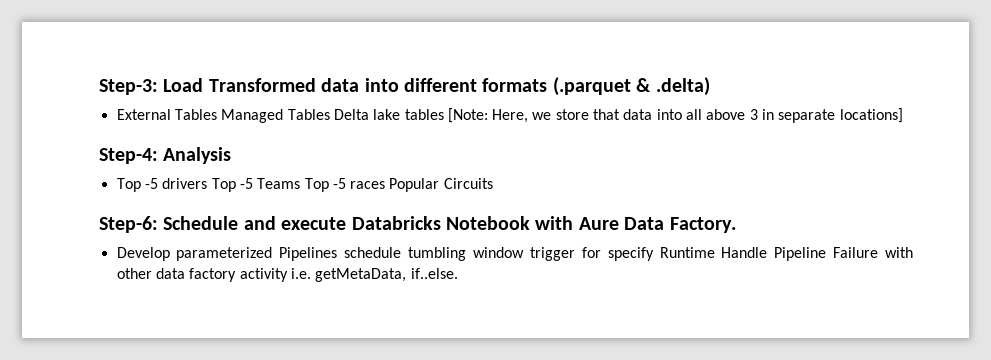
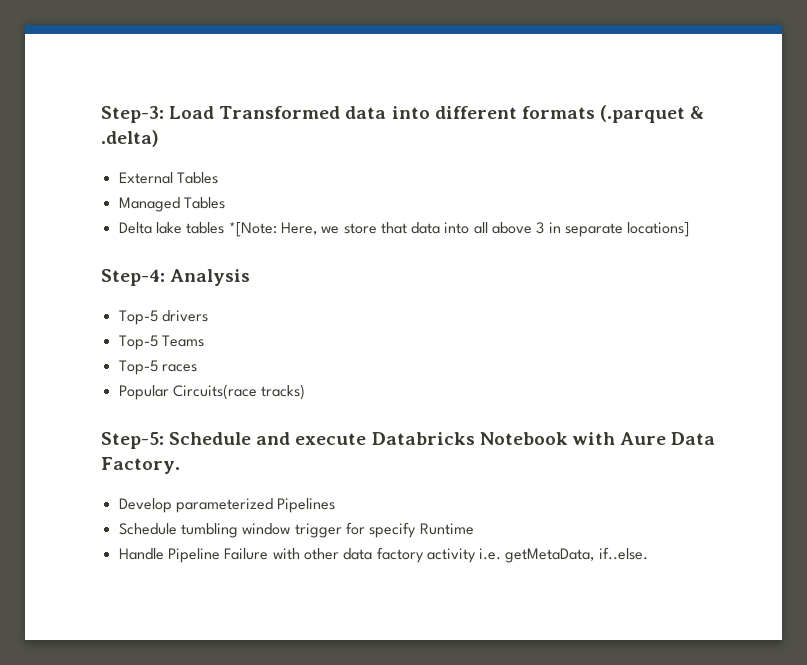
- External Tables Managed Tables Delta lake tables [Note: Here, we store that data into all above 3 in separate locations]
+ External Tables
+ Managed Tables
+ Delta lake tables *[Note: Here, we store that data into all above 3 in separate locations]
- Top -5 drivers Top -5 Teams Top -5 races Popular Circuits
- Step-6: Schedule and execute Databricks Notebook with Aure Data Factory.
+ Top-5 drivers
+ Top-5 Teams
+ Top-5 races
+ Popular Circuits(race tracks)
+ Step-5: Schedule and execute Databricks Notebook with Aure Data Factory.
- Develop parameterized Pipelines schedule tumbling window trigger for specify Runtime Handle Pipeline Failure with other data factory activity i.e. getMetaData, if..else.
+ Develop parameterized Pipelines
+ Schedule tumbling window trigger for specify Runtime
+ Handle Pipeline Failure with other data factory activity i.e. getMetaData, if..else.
---
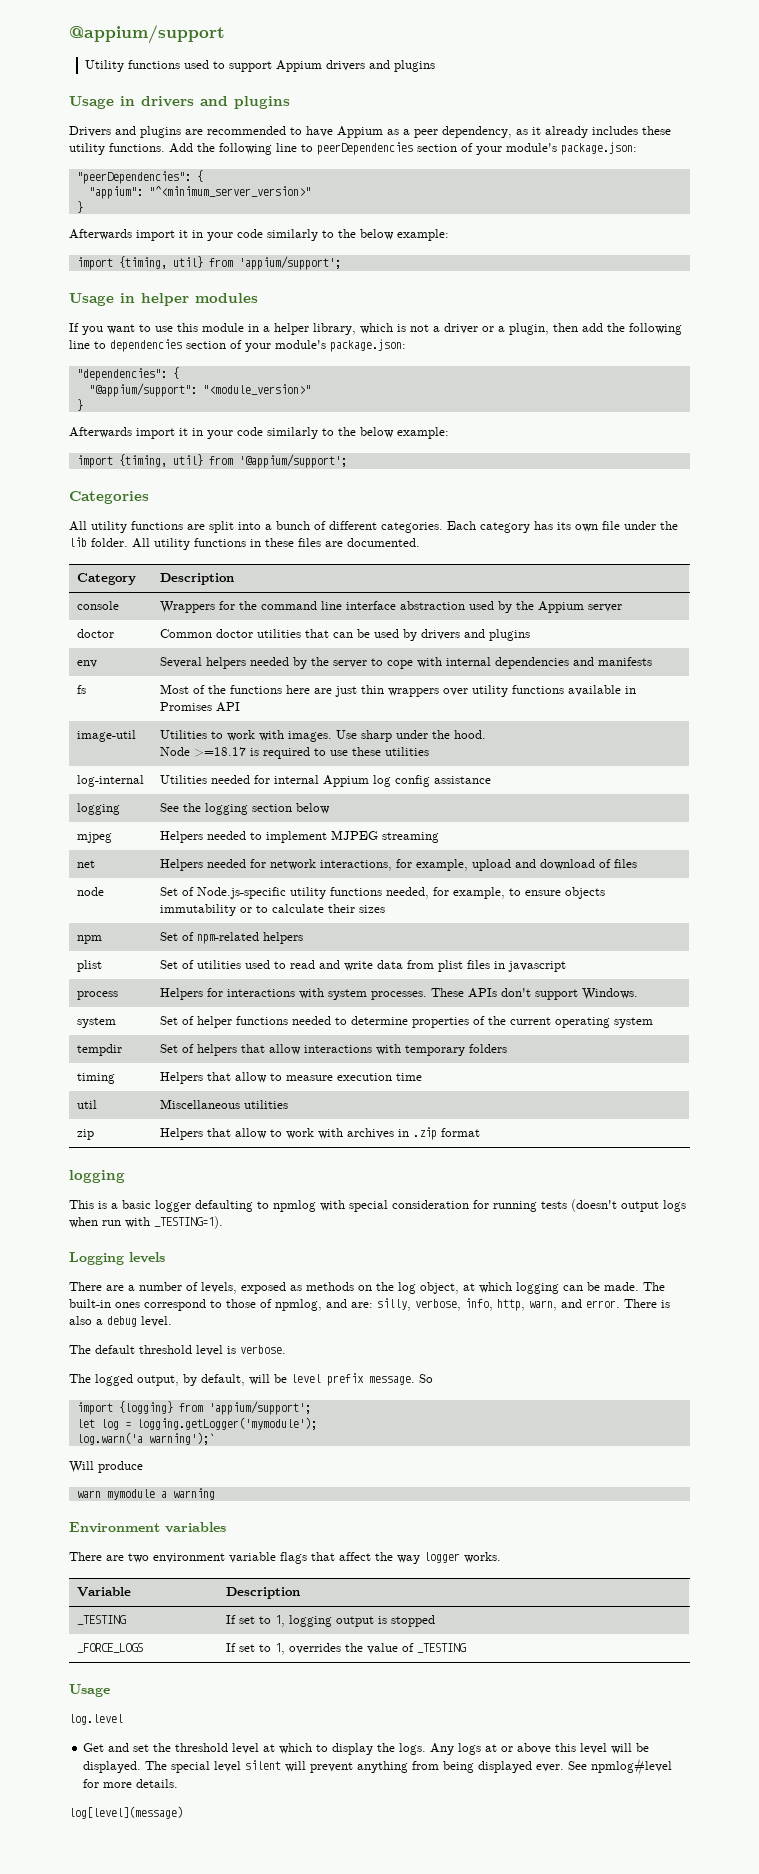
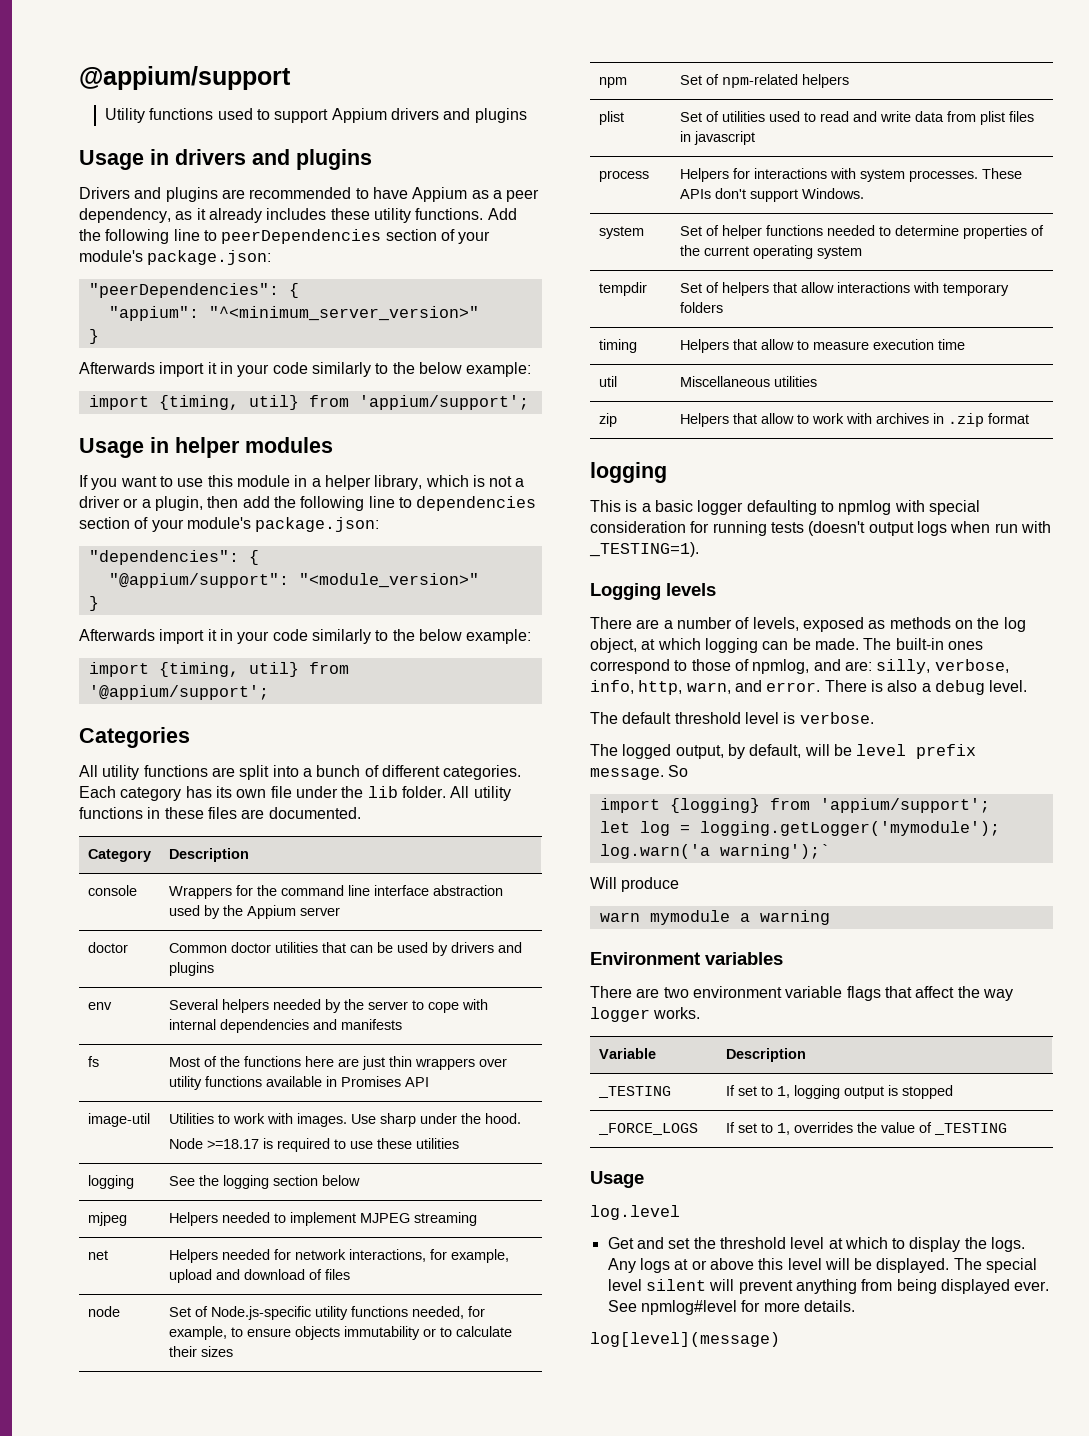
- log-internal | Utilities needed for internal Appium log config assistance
--
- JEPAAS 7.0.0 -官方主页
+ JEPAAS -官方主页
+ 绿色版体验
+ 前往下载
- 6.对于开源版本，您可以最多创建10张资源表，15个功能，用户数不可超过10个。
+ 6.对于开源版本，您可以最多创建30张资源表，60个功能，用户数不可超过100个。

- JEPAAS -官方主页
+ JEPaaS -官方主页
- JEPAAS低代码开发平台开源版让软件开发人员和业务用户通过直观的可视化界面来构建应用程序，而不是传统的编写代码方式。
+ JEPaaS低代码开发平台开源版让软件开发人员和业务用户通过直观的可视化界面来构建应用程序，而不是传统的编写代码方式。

▶ _Task description_:
Send back exactly the lines of the listing above starting at the one with "- External Tables" and ending at the one with "tables *[Note: Here, we", inclusive, and no others.

▶ _Response to the task_:
- External Tables Managed Tables Delta lake tables [Note: Here, we store that data into all above 3 in separate locations]
+ External Tables
+ Managed Tables
+ Delta lake tables *[Note: Here, we store that data into all above 3 in separate locations]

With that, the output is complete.